> **Your goal**:
Reproduce, unchanged, the lines between the one holding "align-items: center ->" and the last line of the records, including both ends, but no pictures.

> **Data for review**:
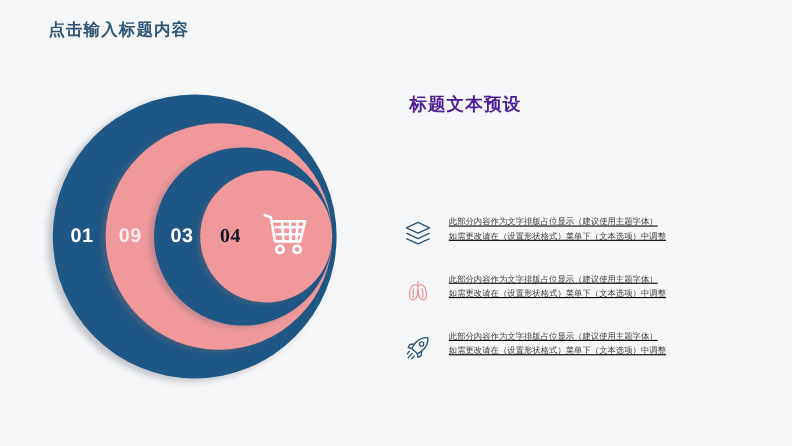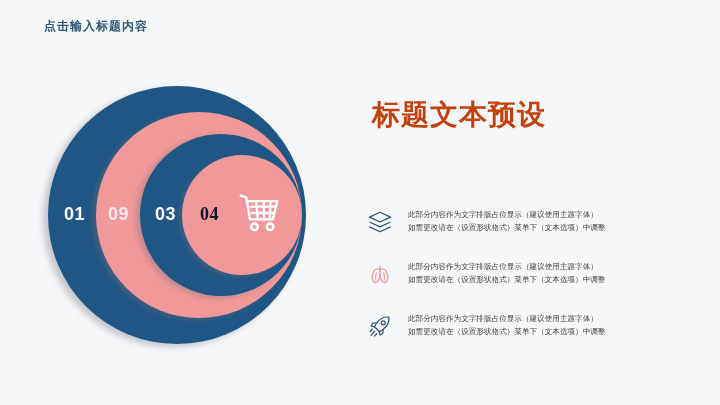"点击输入标题内容" #slide-title { font-size: 12px -> 15px }
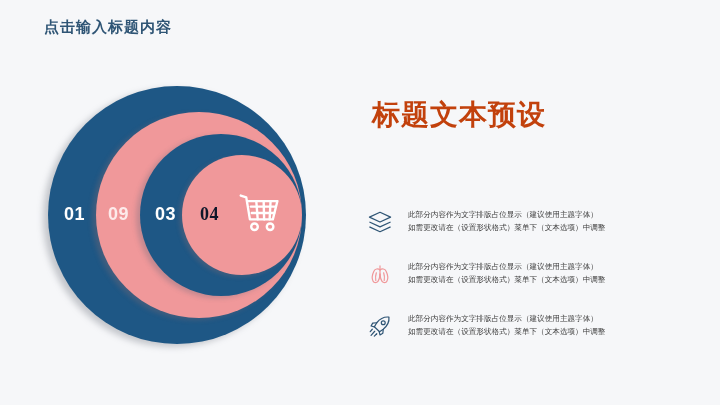"标题文本预设" #content-heading { color: #c2410c -> #4c1d95; font-size: 28px -> 16px; margin: 12px 0 7px 0 -> 0 0 7px 0 }
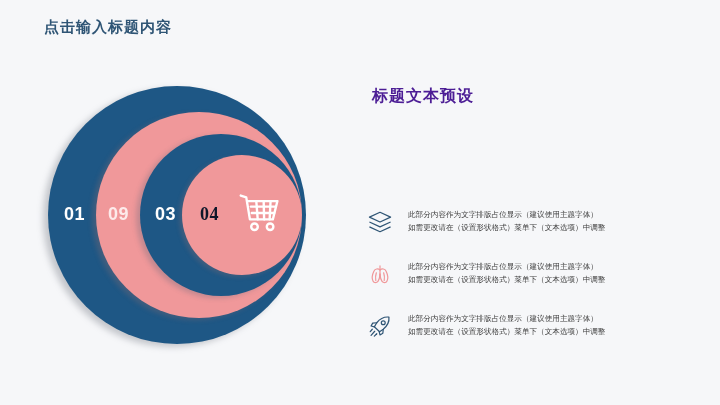"此部分内容作为文字排版占位显示（建议使用主题字体）" .feature-item { align-items: center -> flex-start; text-decoration: none -> underline }
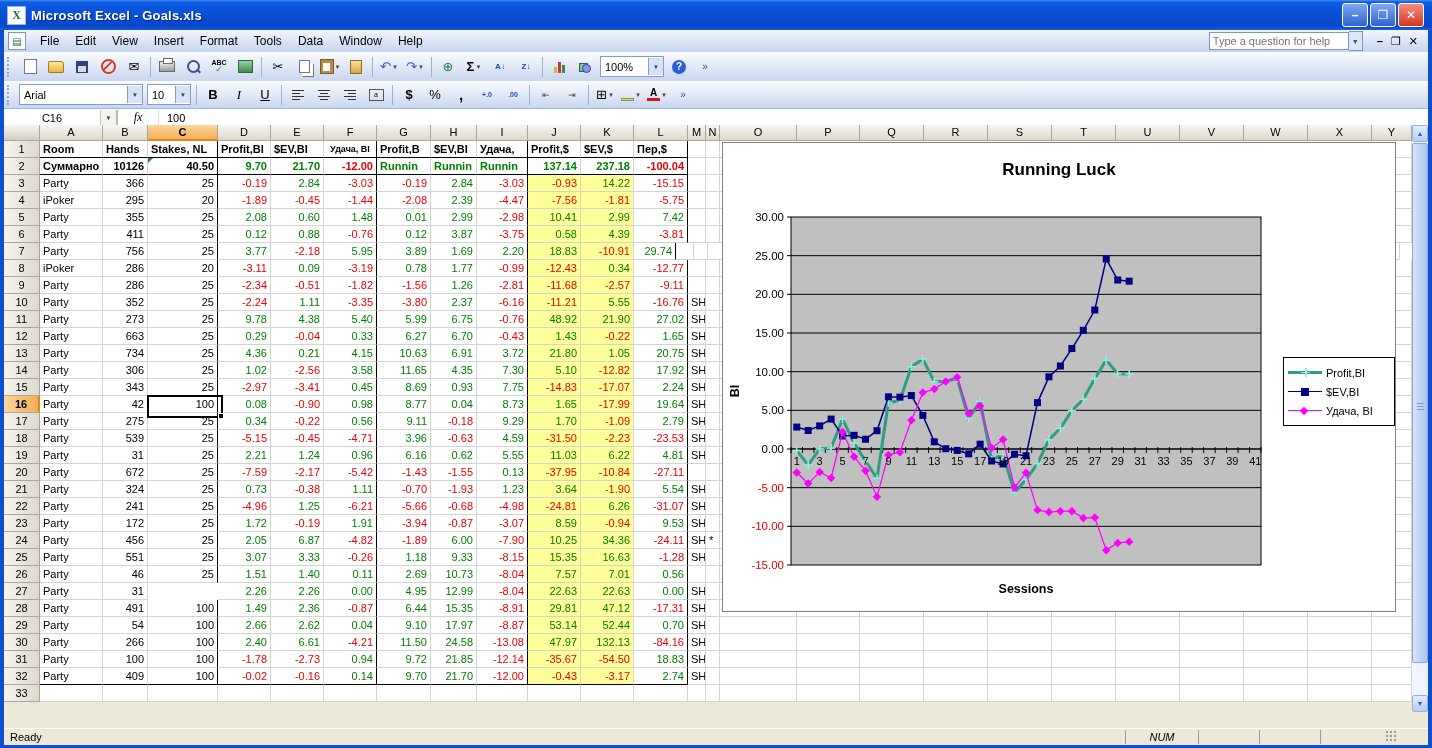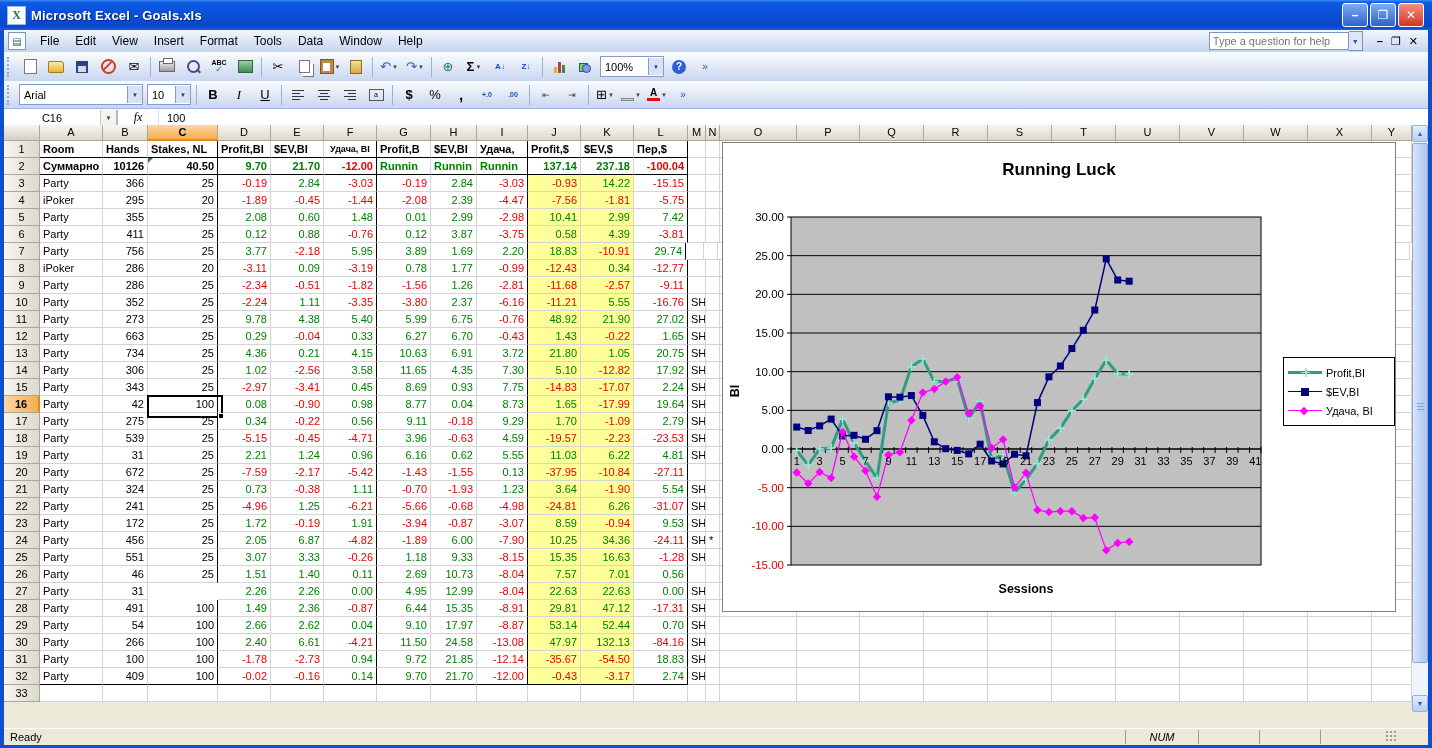"29.74" div.cell { width: 52px -> 42px }
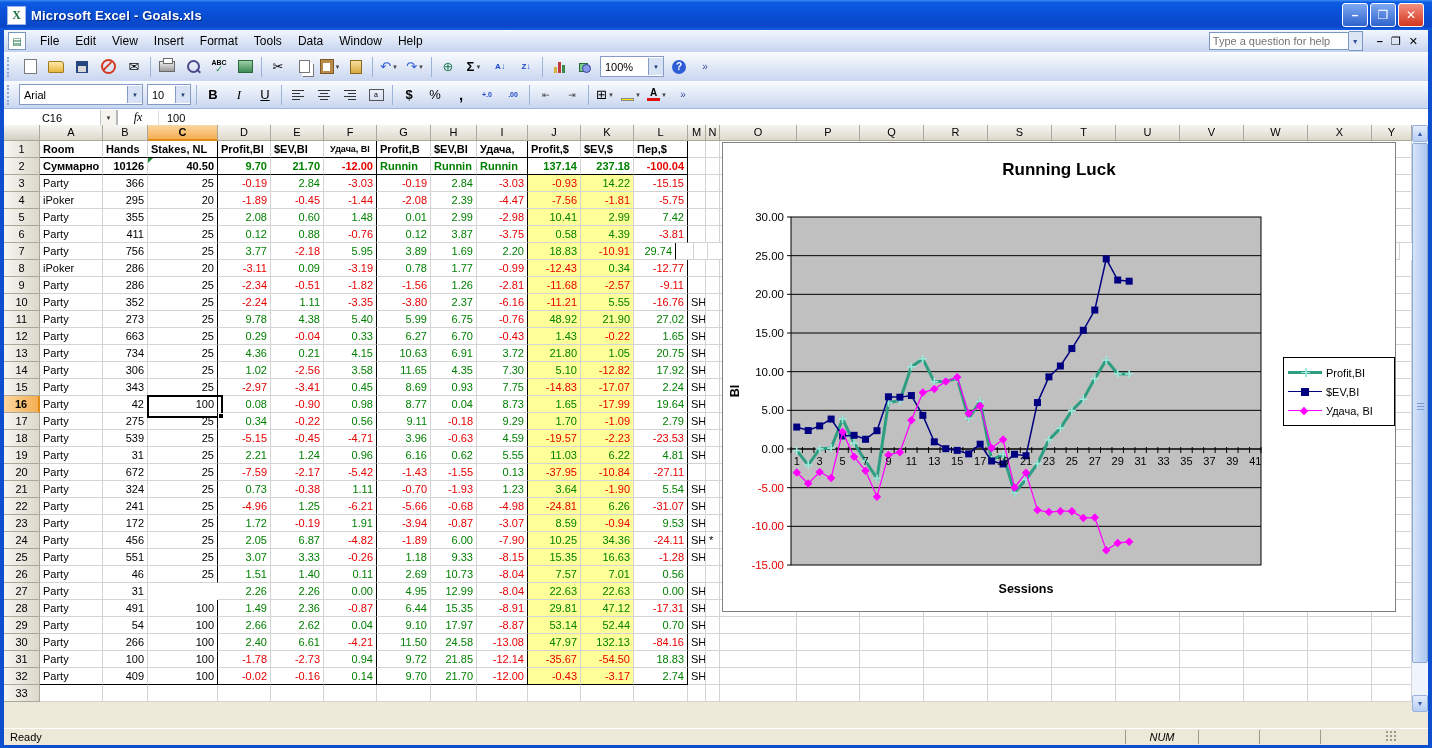"-19.57" div.cell { text: -19.57 -> -31.50 }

> **Solution for this task**:
"此部分内容作为文字排版占位显示（建议使用主题字体）" .feature-item { align-items: center -> flex-start; text-decoration: none -> underline }
"29.74" div.cell { width: 52px -> 42px }
"-19.57" div.cell { text: -19.57 -> -31.50 }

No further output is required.